- [YOUR GOAL]: Only the number is needed: how many lines of the records include "with"?

[SUPPLIED INFORMATION]

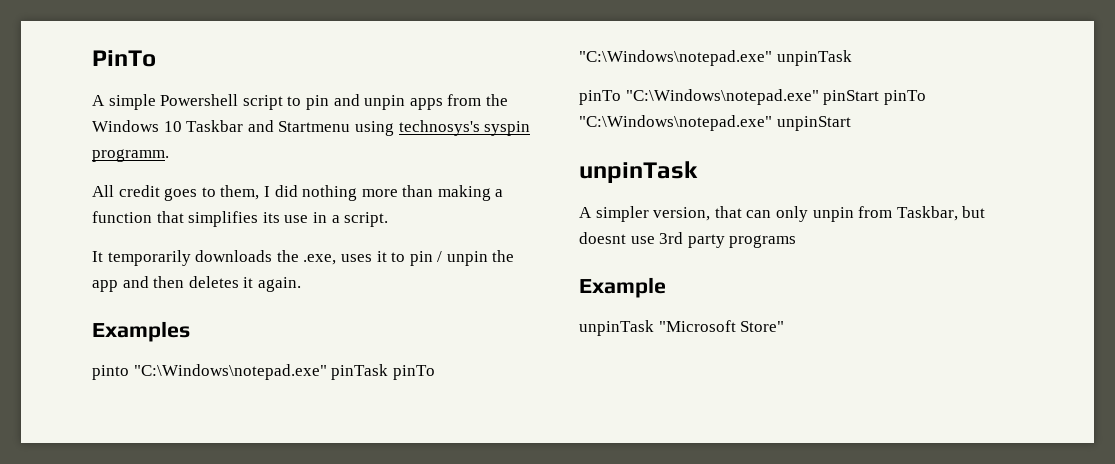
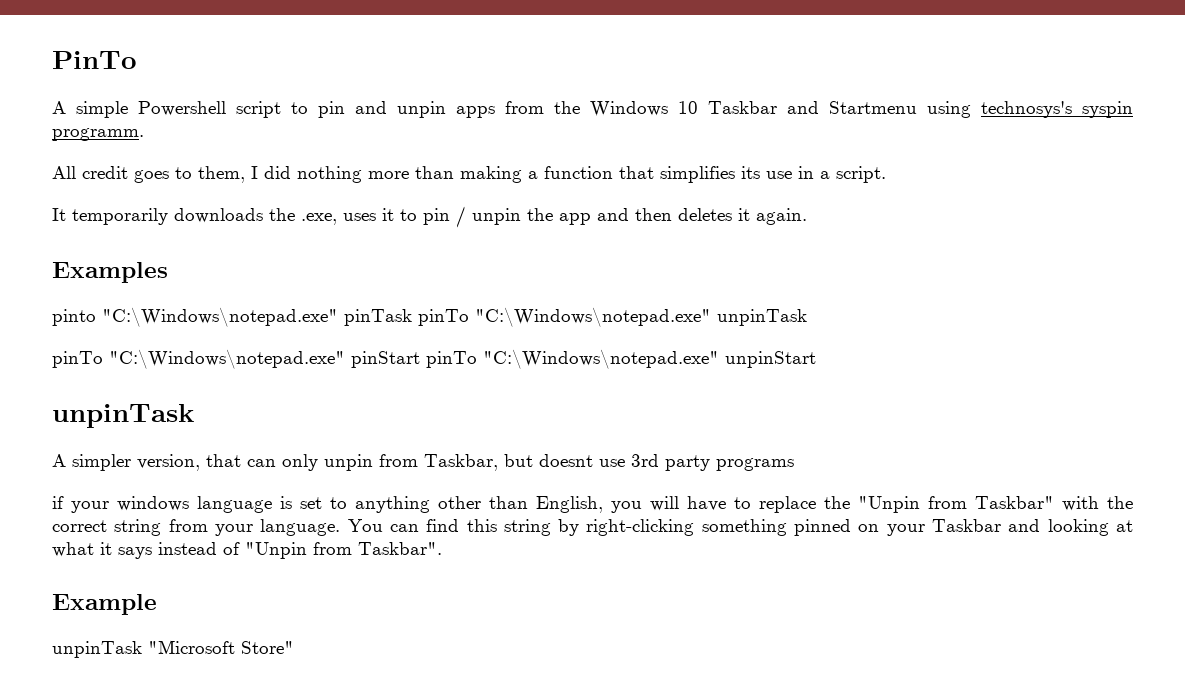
+ if your windows language is set to anything other than English, you will have to replace the "Unpin from Taskbar" with the correct string from your language. You can find this string by right-clicking something pinned on your Taskbar and looking at what it says instead of "Unpin from Taskbar".

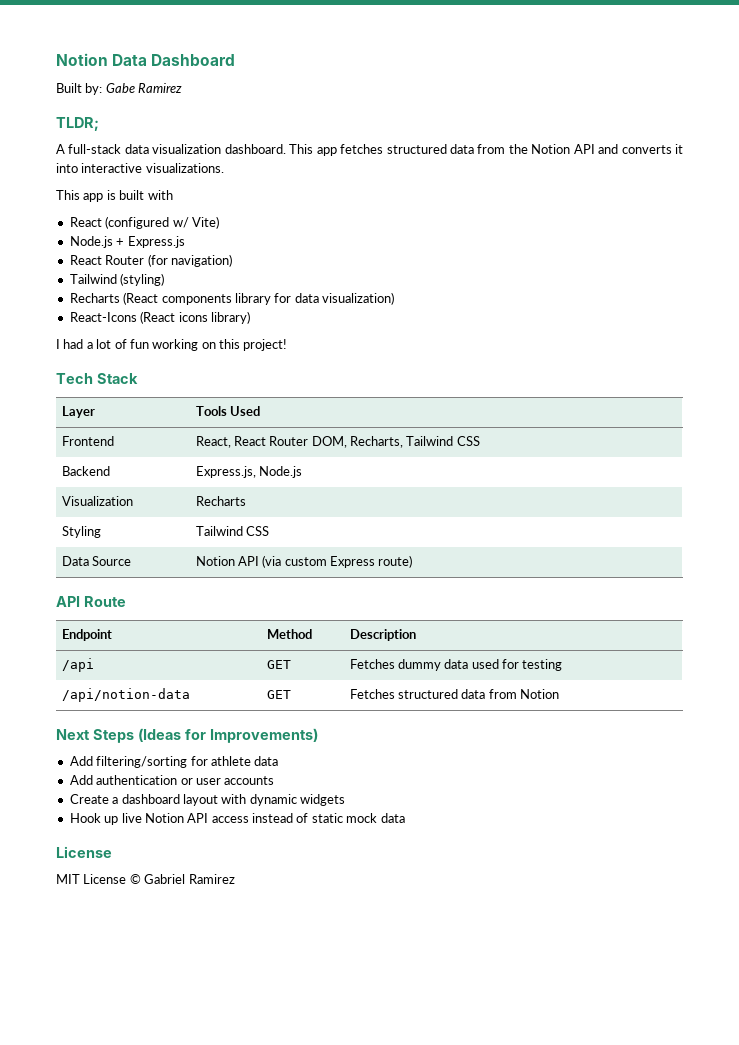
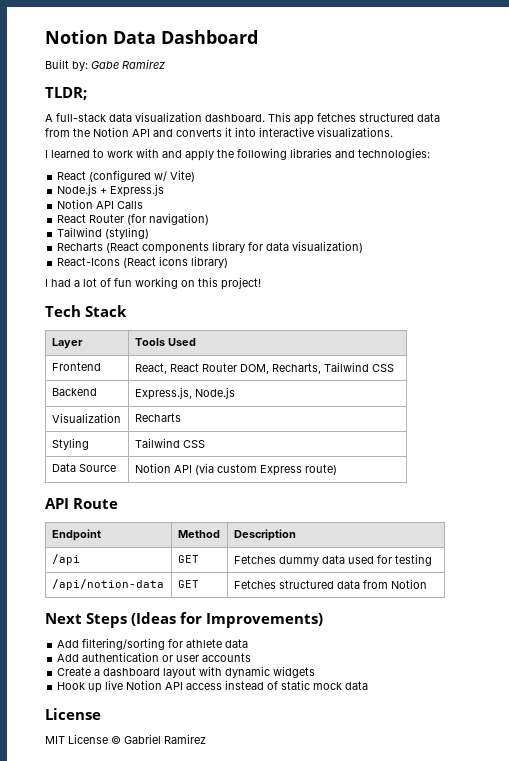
- This app is built with
+ I learned to work with and apply the following libraries and technologies:
+ Notion API Calls

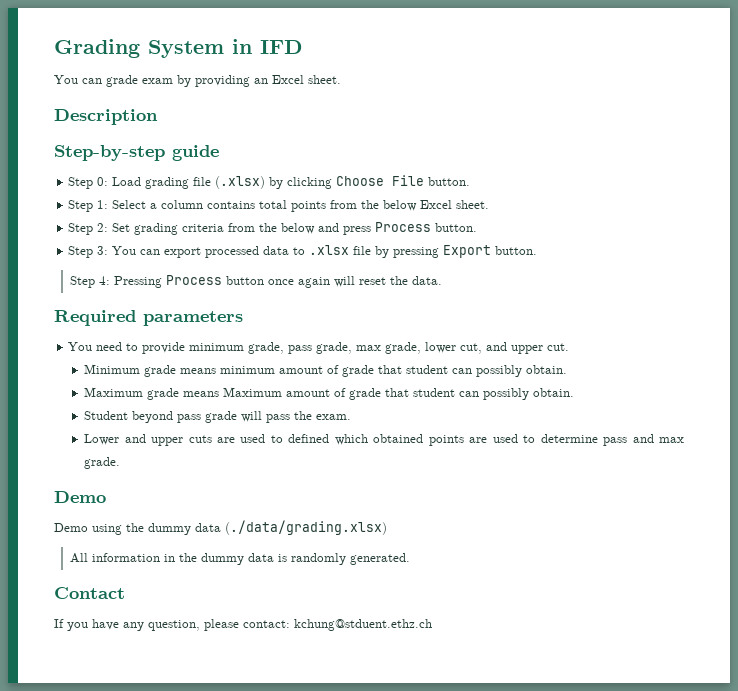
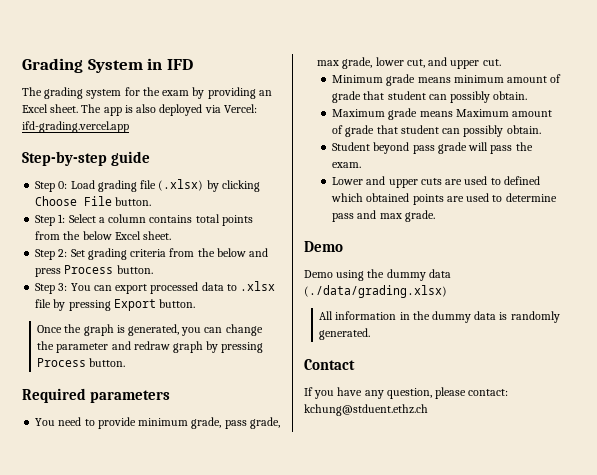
- You can grade exam by providing an Excel sheet.
- Description
+ The grading system for the exam by providing an Excel sheet. The app is also deployed via Vercel: ifd-grading.vercel.app
- Step 4: Pressing Process button once again will reset the data.
+ Once the graph is generated, you can change the parameter and redraw graph by pressing Process button.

[/SUPPLIED INFORMATION]

- [EXPECTED OUTPUT]: 3